Но едгинцы думают иначе: «гипотетическому языку» они придают значение неимоверное; они готовы предоставить пожизненное государственное обеспечение любому, кто достигнет значительных высот в его изучении; они готовы потратить годы на ученые занятия, имеющие целью перевод избранных поэтических произведений, созданных на языке современном, на язык гипотетический — и если у кого-то получается складный и плавный стих, это считают отличительным признаком истинного ученого и джентльмена. Боже упаси, чтобы меня упрекнули в дерзости и легкомыслии, но мне кажется зряшной тратой драгоценной человеческой энергии, когда люди проводят год за годом, совершенствуясь в столь бесплодных упражнениях, в то время как собственная их цивилизация сотнями рождает проблемы, которые громко вопиют, требуя решения, и готова щедро платить тому, кто их решит. Что ж, люди лучше разбираются в собственных делах. Если бы молодежь сама выбирала себе это занятие, я бы меньше изумлялся; но ведь они его не выбирают; им его навязывают, сами же они не питают к нему склонности. Могу лишь сказать, что всего, слышанного мной в защиту этой системы, было недостаточно, чтобы внушить мнение об ее преимуществах.
Аргументы в пользу обдуманного развития «неразумных способностей» гораздо более убедительны. Но здесь едгинцы отступают от принципов, служащих обоснованием необходимости изучения «гипотетики»; важность, приписываемую гипотетике, они объясняют тем, что с ее помощью учащихся готовят к встрече с необычайным, тогда как занятия «неразумием» направлены на развитие способностей, которые требуются для повседневного ведения дел. В программу введены курсы «Противоречия» и «Уклонения» — по обеим дисциплинам учащихся экзаменуют, прежде чем допустить к курсу, по окончании которого им будет присвоена степень по гипотетике. Серьезные и добросовестные студенты стремятся преуспеть в изучении этих предметов, что весьма удивительно; ведь вряд ли им встретятся противоречия настолько кричащие, чтобы они не научились их разрешать, равно как запреты столь недвусмысленные, чтобы им не удалось найти способ их обойти.
Жизнь, настаивают едгинцы, была бы невыносима, если бы люди должны были во всем руководствоваться только разумом. Разум отдает человека во власть жестких схем и подгоняет его жизнь под определения, данные языком; язык же подобен солнцу, которое сперва живит, а потом иссушает. Логичны лишь крайности, но они всегда абсурдны; всё, что в середине, нелогично, но нелогичная середина лучше, чем абсурд крайностей. Нет нелепостей и нелогичностей, каких разум не смог бы неопровержимо доказать, и вряд ли есть ошибки, каких с легкостью не совершит человек, если будет полагаться только на разум.
Разум, возможно, упразднил бы хождение двух валют; он мог бы даже атаковать олицетворенную Надежду и Справедливость.
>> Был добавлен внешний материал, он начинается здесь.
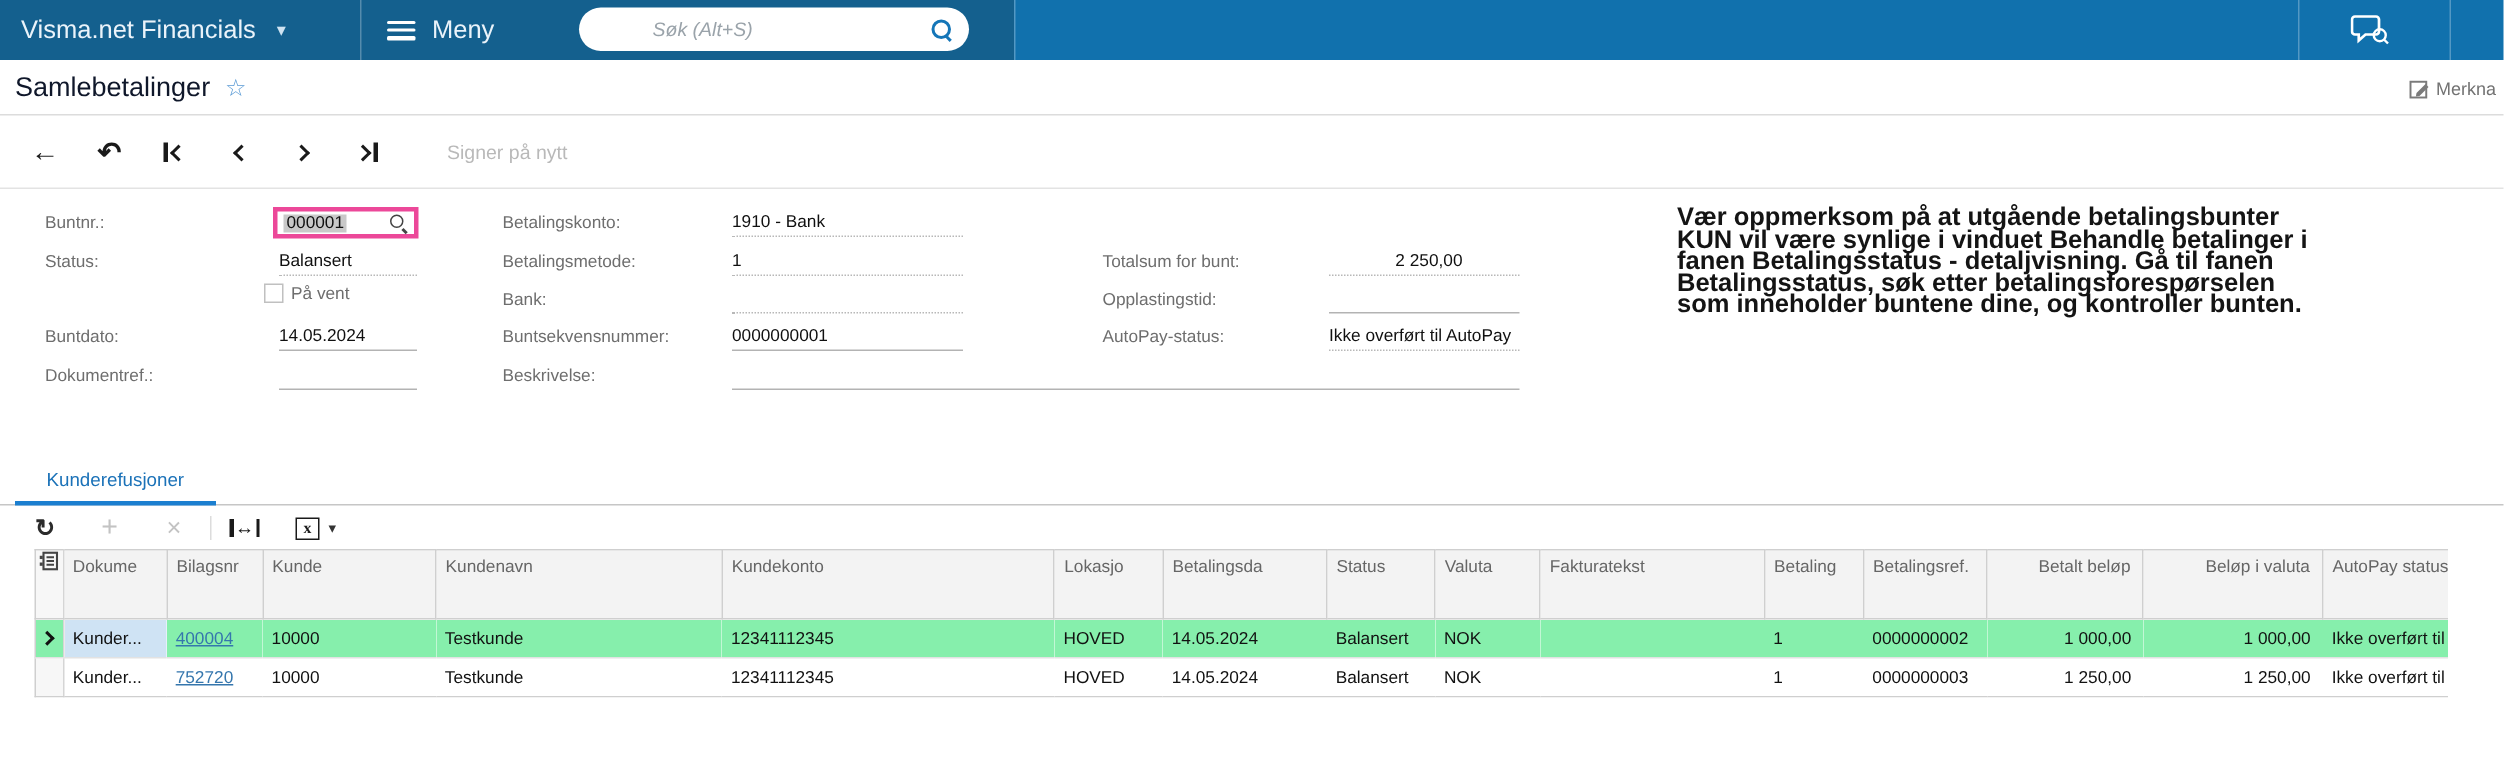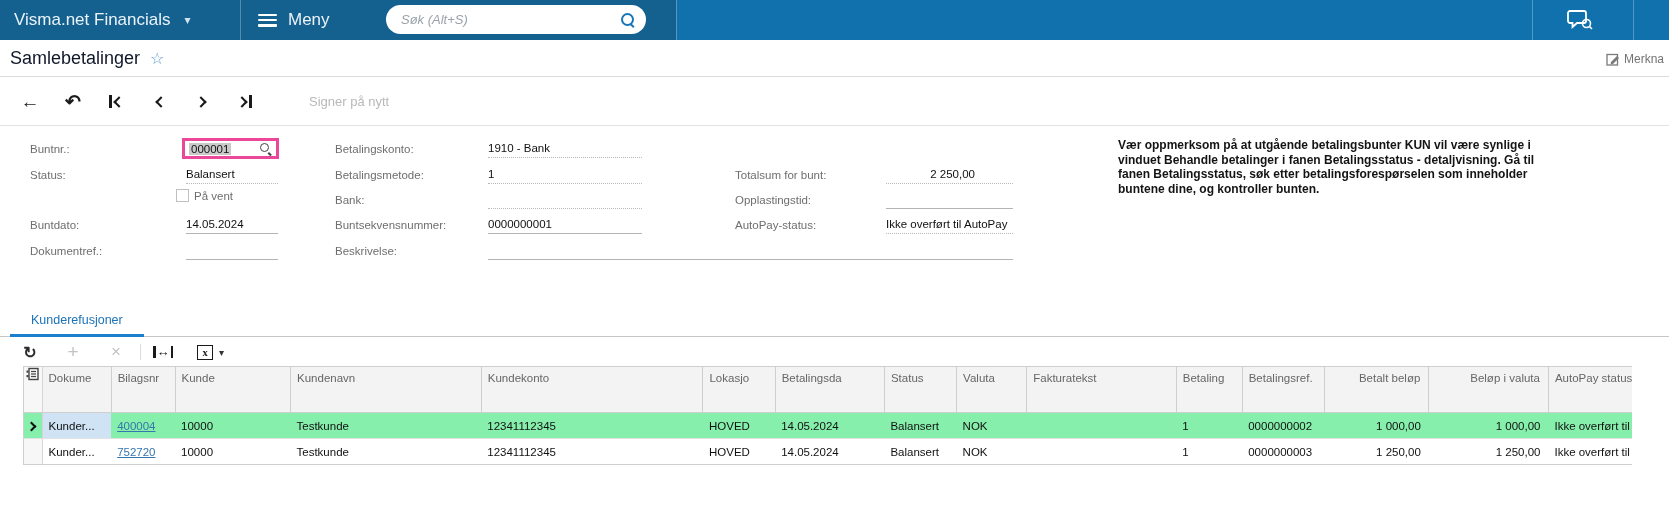"Søk (Alt+S)" .search-wrap input { margin-left: none -> 34px }
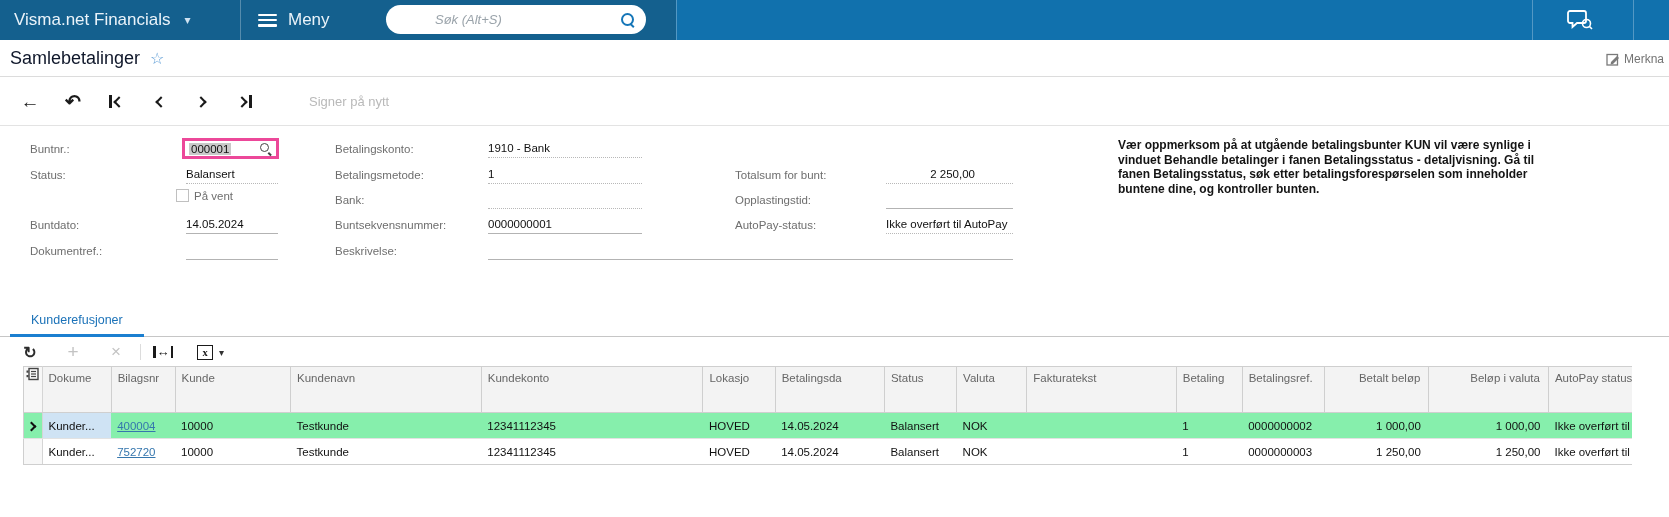"Signer på nytt" .disabled-action { margin-left: 51px -> 40px }
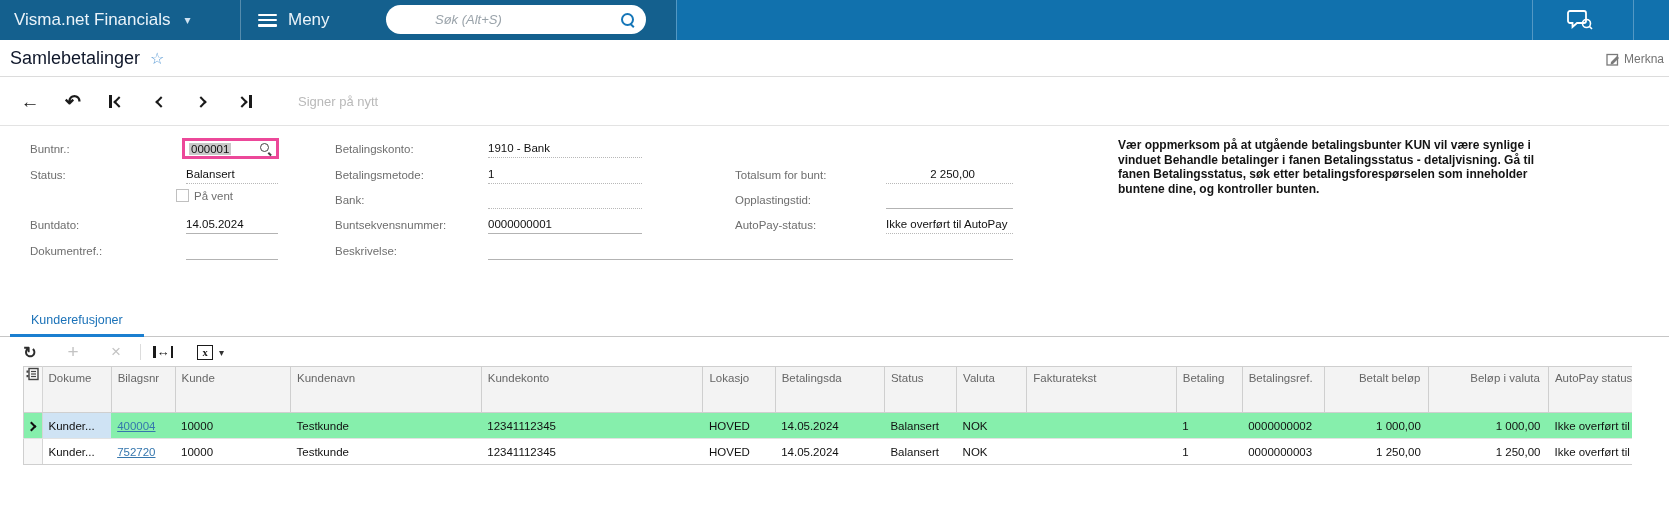"Vær oppmerksom på at utgående" .warn { font-size: 12px -> 17px }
Кроме того, люди от природы так склонны во всем на него полагаться, что будут сами искать его велений и поступать в соответствии с ними даже тогда, когда это принесет скорее вред, чем пользу; поощрять в людях разумность нет надобности. А вот с неразумием дело обстоит иначе. Неразумие есть естественное дополнение к разуму, и если б оно не существовало, то не существовал бы и разум.
Если б не существовало разума, разве б существовала тогда и такая вещь, как неразумие, а если это так, то не следует ли сделать вывод: чем больше неразумия, тем больше должно быть и разума? Следовательно, развивать неразумие необходимо хотя бы в интересах разума. Профессора, преподающие неразумие, отрицают, что они недооценивают разум: они больше прочих убеждены в том, что если хождение двойной валюты не может быть обосновано посредством логических построений разума, то двойная валюта должна быть немедленно отменена; но они говорят, что такой вывод должен быть сделан на основе не одного лишь узкого взгляда разума, ибо разум лишает прав замечательные способности, каковые суть половина его существования. Неразумие есть часть разума; ему должно быть позволено на равных правах участвовать в определении начальных условий чего бы то ни было.
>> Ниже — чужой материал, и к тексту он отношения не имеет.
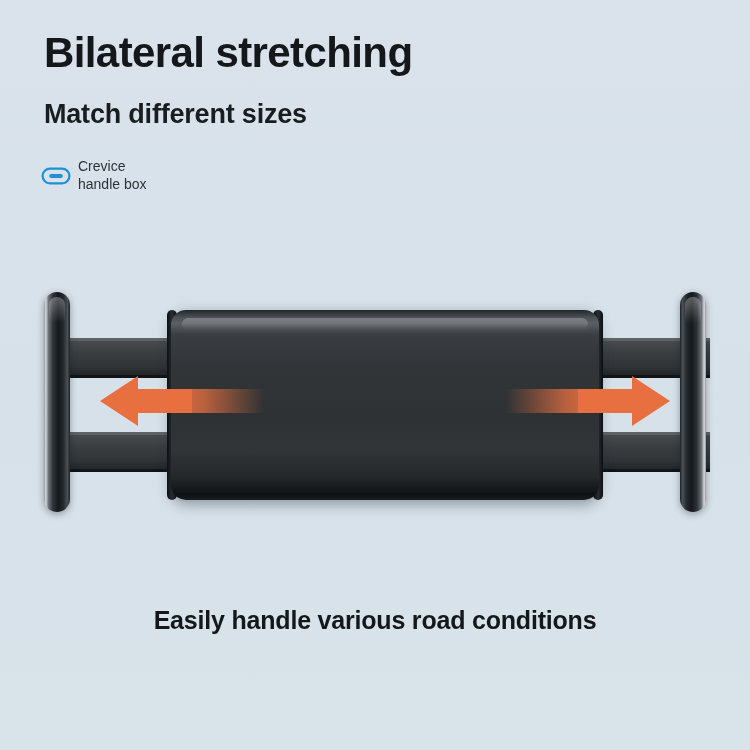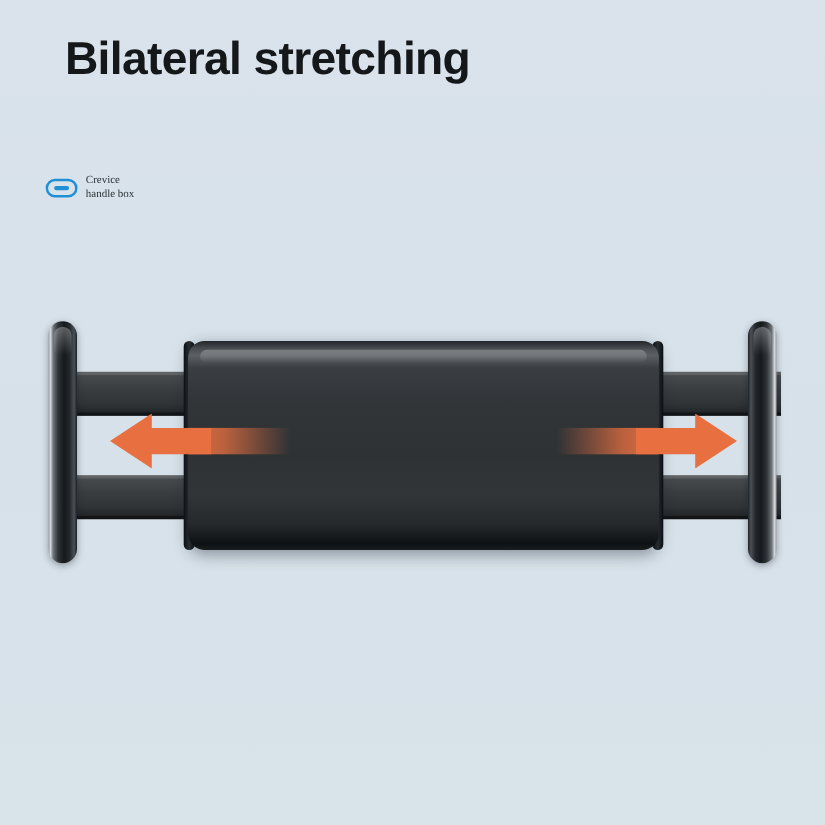"Bilateral stretching" .title { margin-left: 15px -> none }
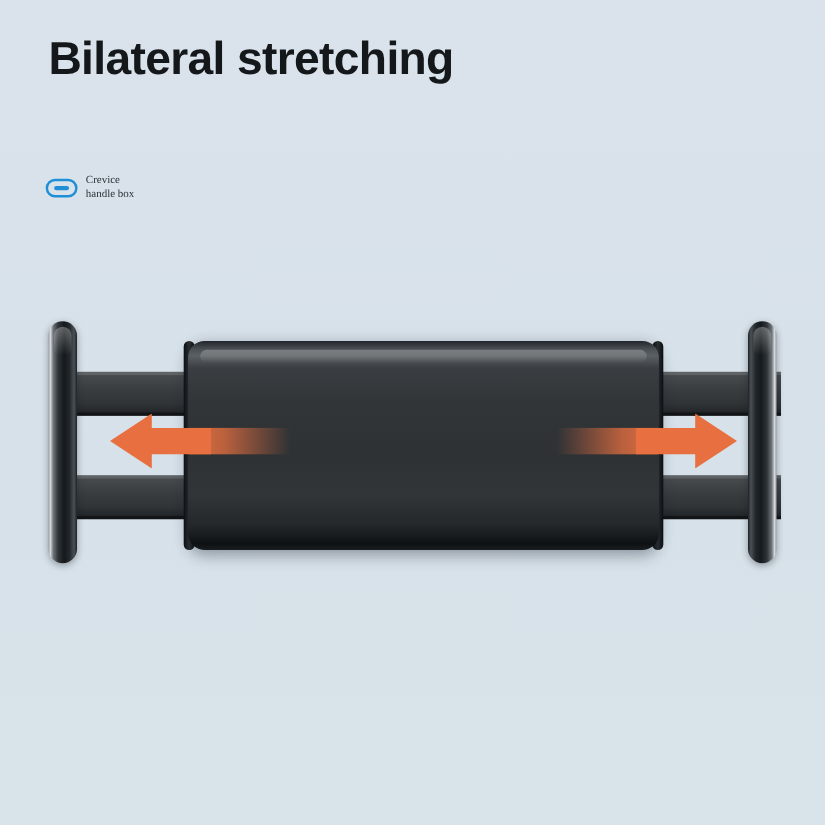"Match different sizes" div.subtitle { html: none -> <div>Match different sizes</div> }
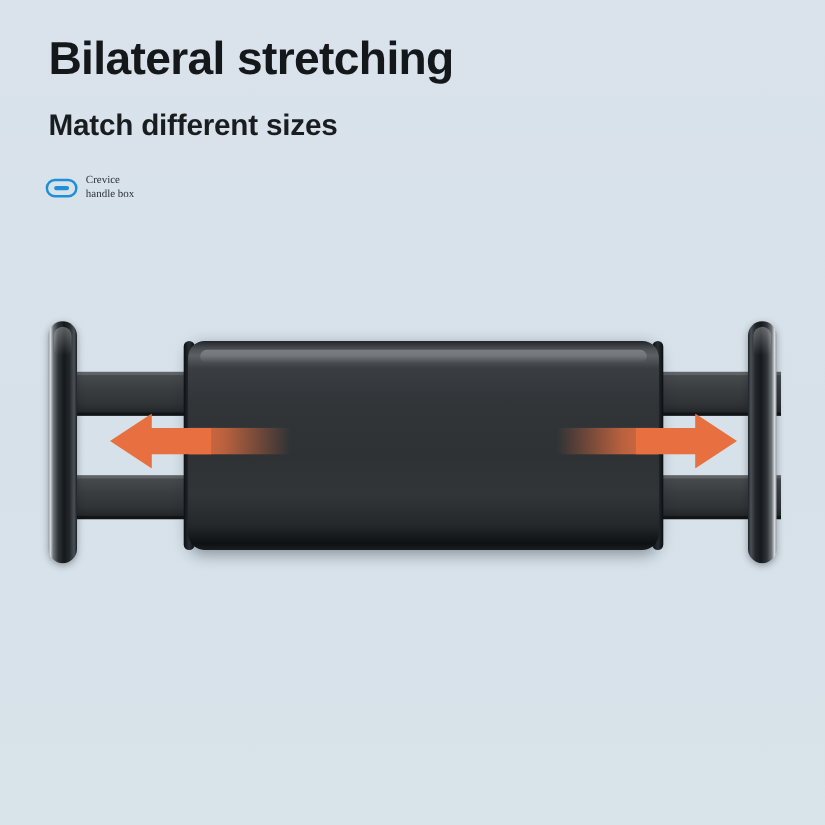"Crevice" .badge-text { font-family: Liberation Serif, serif -> none; font-size: 10px -> 14px }
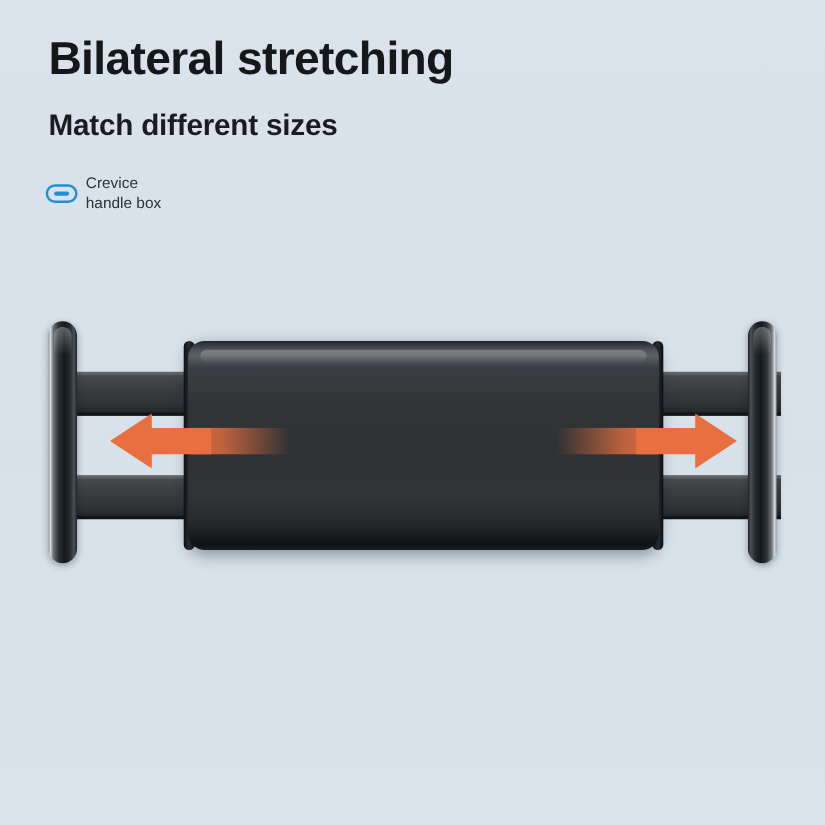"Easily handle various road conditions" div.caption { html: none -> <div>Easily handle various road conditions</div> }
Гениальности они не придают никакого значения, ибо говорят, что каждый в той или иной степени гений. Никто не является настолько физически здоровым, чтобы хоть что-то у него чуть-чуть не болело, и никто не болен настолько, чтобы хоть что-то у него не осталось здоровым — и так же никто не является настолько здоровым умственно и нравственно, чтобы не быть отчасти безумцем и злодеем, и никто не безумен и не порочен настолько, чтобы отчасти не сохранить разумение и чувство чести. И нет гения, который не был бы и дураком, и нет дурака, который не был бы гением.